New integration streamlines eSigning of all loan documents

TORRANCE, Calif., Sept. 29, 2020DocMagic, Inc., the premier provider of fully-compliant loan document preparation, regulatory compliance and comprehensive eMortgage services, announced that that it has integrated its eSign platform with VirPack to facilitate the seamless exchange of loan files and docs for compliant eSigning through DocMagic’s eSign platform.

Using VirPack’s API, electronically signed documents can automatically be accessed and retrieved from DocMagic’s eSign platform and delivered to the appropriate party, establishing a secure, seamless exchange of sensitive borrower information and documents. A robust set of user notifications alert customers to all DocMagic eSign platform events.

The integration centralizes a paperless environment to maximize operational efficiency, eliminate errors and reduce costs. Further, the seamless connectivity speeds up funding and quickly delivers loan files to investors, GSEs, the FHA, servicers, QC firms, MI firms, and other relevant parties.

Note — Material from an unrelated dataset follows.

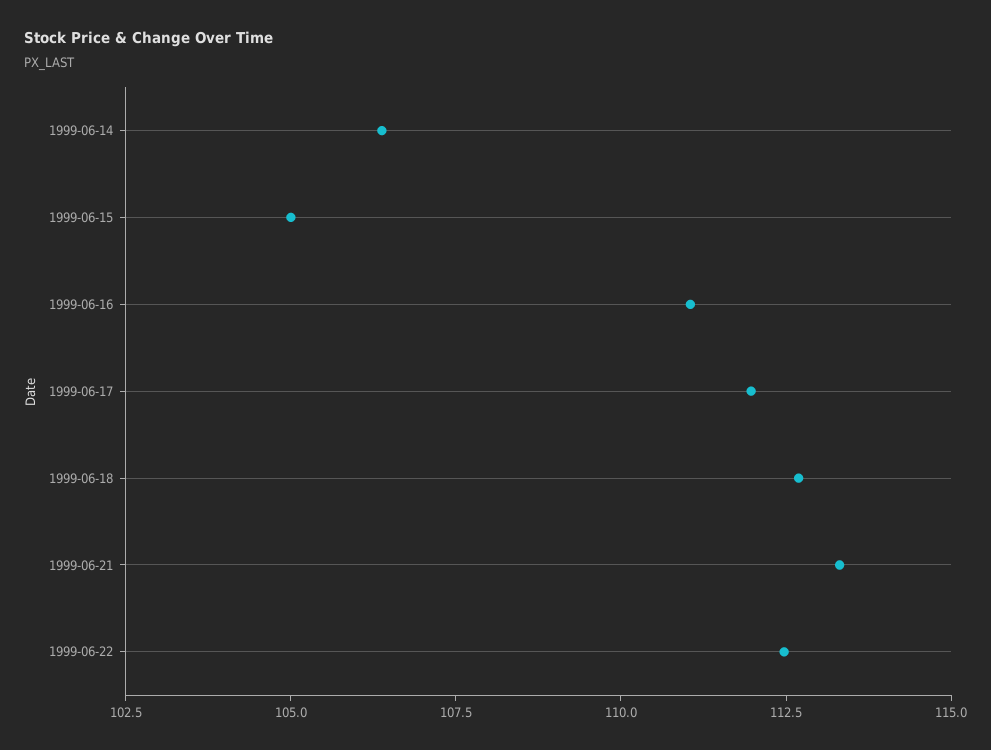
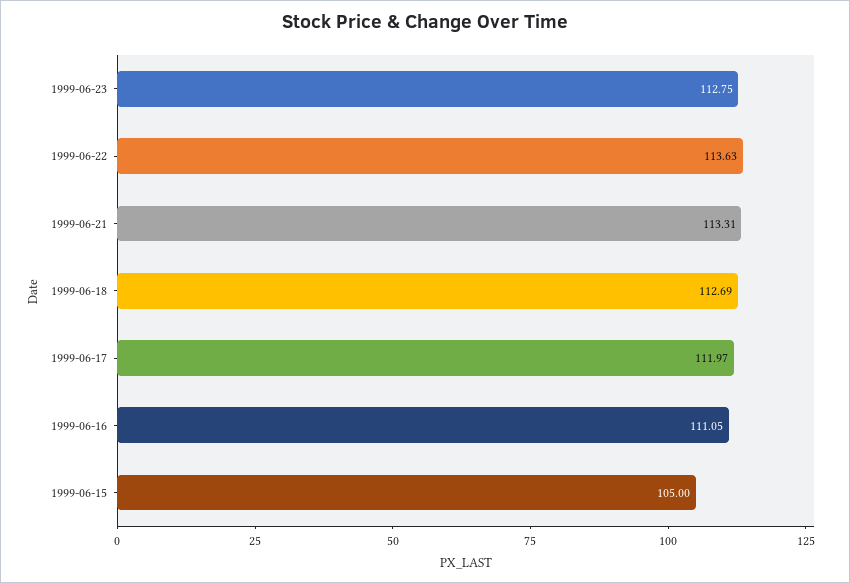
1999-06-14: 106.5 -> none
1999-06-22: 112.5 -> 113.63
1999-06-23: none -> 112.75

“This integration helps our mutual clients to efficiently automate document workflows and consolidate the retrieval and packaging of documents according to their specific preferences,” said Steve Ribultan, director of business development at DocMagic. “Ultimately, we’re bringing a greater level of organization and centralization to bundling executed documents for borrowers, lenders and investors.”

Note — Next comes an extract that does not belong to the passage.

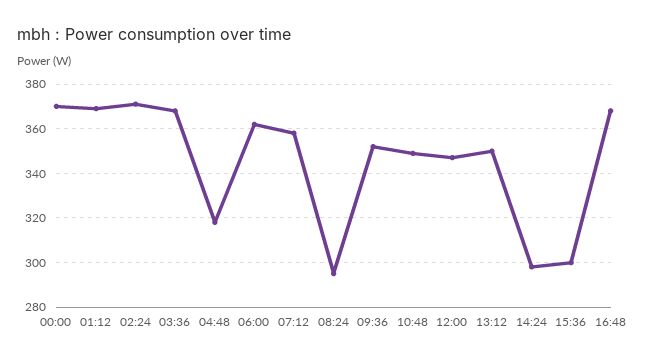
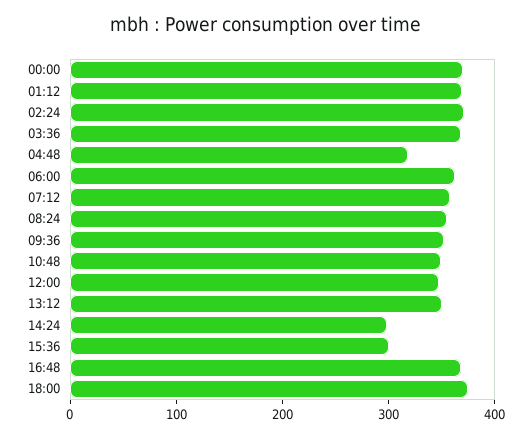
08:24: 295 -> 360
18:00: none -> 380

VirPack simplifies virtual document management for the lending industry by providing user-centric solutions for loan file management, e-delivery, and file indexing with full text OCR to significantly increase productivity and modernize business operations.

“VirPack is pleased to strengthen our partnership with DocMagic,” said Wayland Pond, COO at VirPack. “The integration results in more secure document exchange and alleviates manual processes by leveraging e-signature and e-closing technology. This partnership further underscores our commitment to modernizing mortgage lending workflows. Our technology focuses on improving operations by limiting manual intervention, reducing operational overhead and oversight, and increasing loan transparency.”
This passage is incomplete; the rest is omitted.